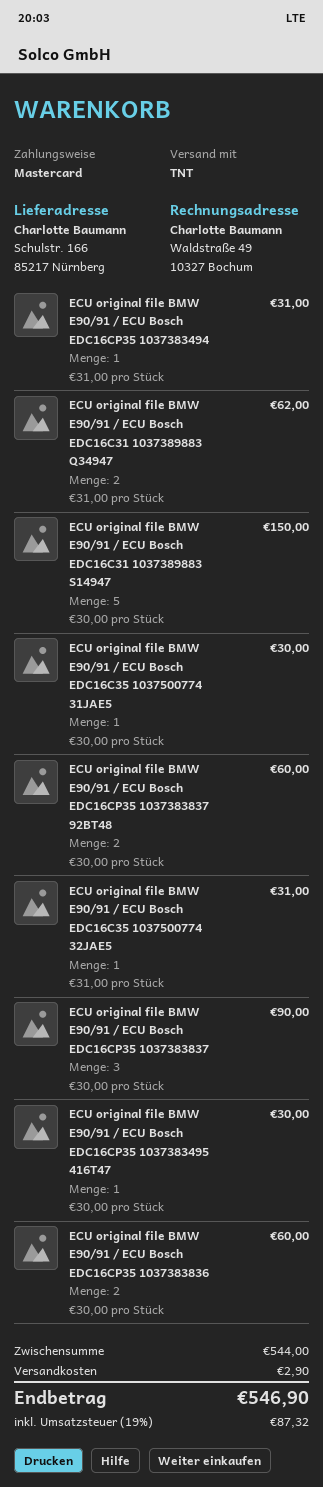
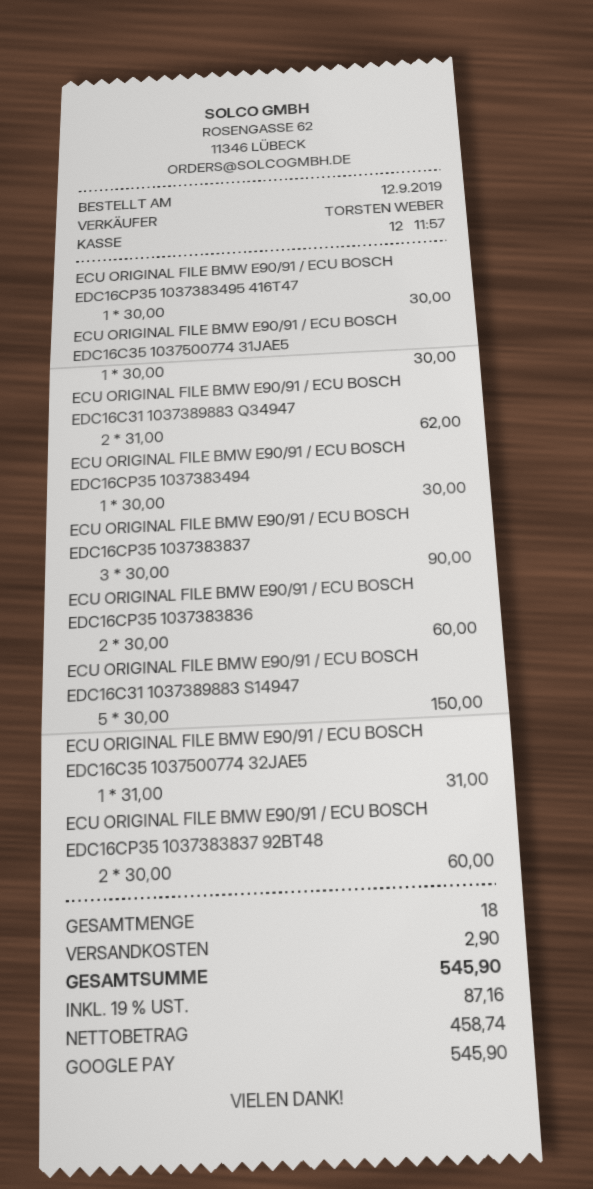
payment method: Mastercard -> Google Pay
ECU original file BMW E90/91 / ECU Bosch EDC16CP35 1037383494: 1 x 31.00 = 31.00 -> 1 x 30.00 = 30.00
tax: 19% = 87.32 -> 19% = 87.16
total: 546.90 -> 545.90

==

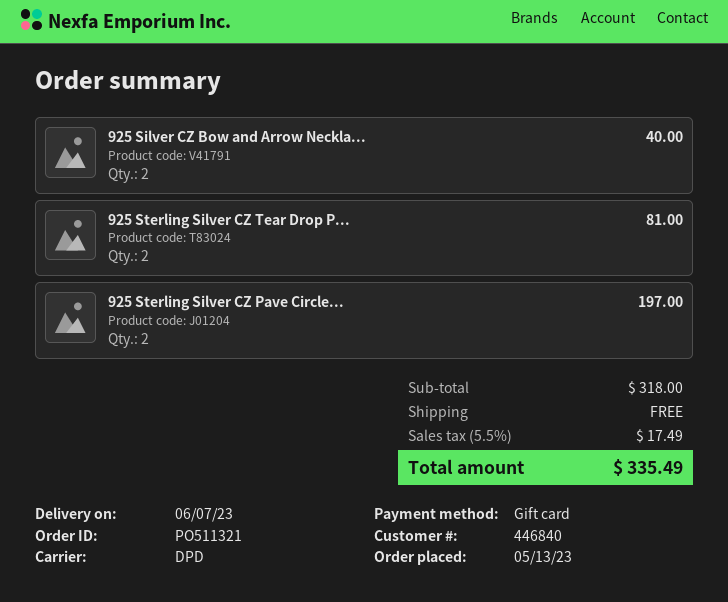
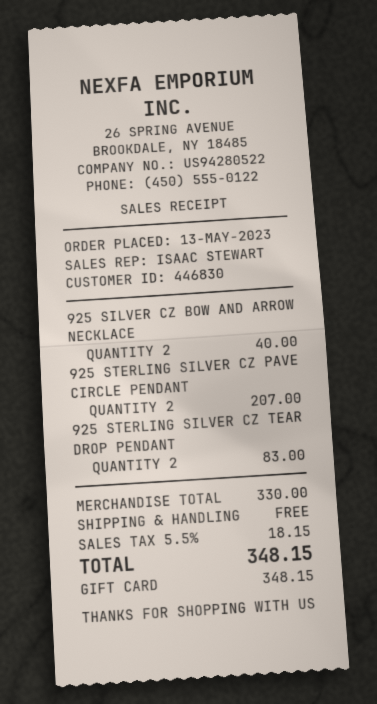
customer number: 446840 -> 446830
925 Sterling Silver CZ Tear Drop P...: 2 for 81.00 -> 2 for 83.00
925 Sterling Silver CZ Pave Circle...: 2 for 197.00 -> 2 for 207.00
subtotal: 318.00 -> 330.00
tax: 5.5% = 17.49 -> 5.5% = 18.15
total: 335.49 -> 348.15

● **Assignment**
Write out only the lines that run from the line containing "payment method: Mastercard -> Google Pay" through the line containing "total: 546.90 -> 545.90", both included, exactly as they appear above.

● **Result of this task**
payment method: Mastercard -> Google Pay
ECU original file BMW E90/91 / ECU Bosch EDC16CP35 1037383494: 1 x 31.00 = 31.00 -> 1 x 30.00 = 30.00
tax: 19% = 87.32 -> 19% = 87.16
total: 546.90 -> 545.90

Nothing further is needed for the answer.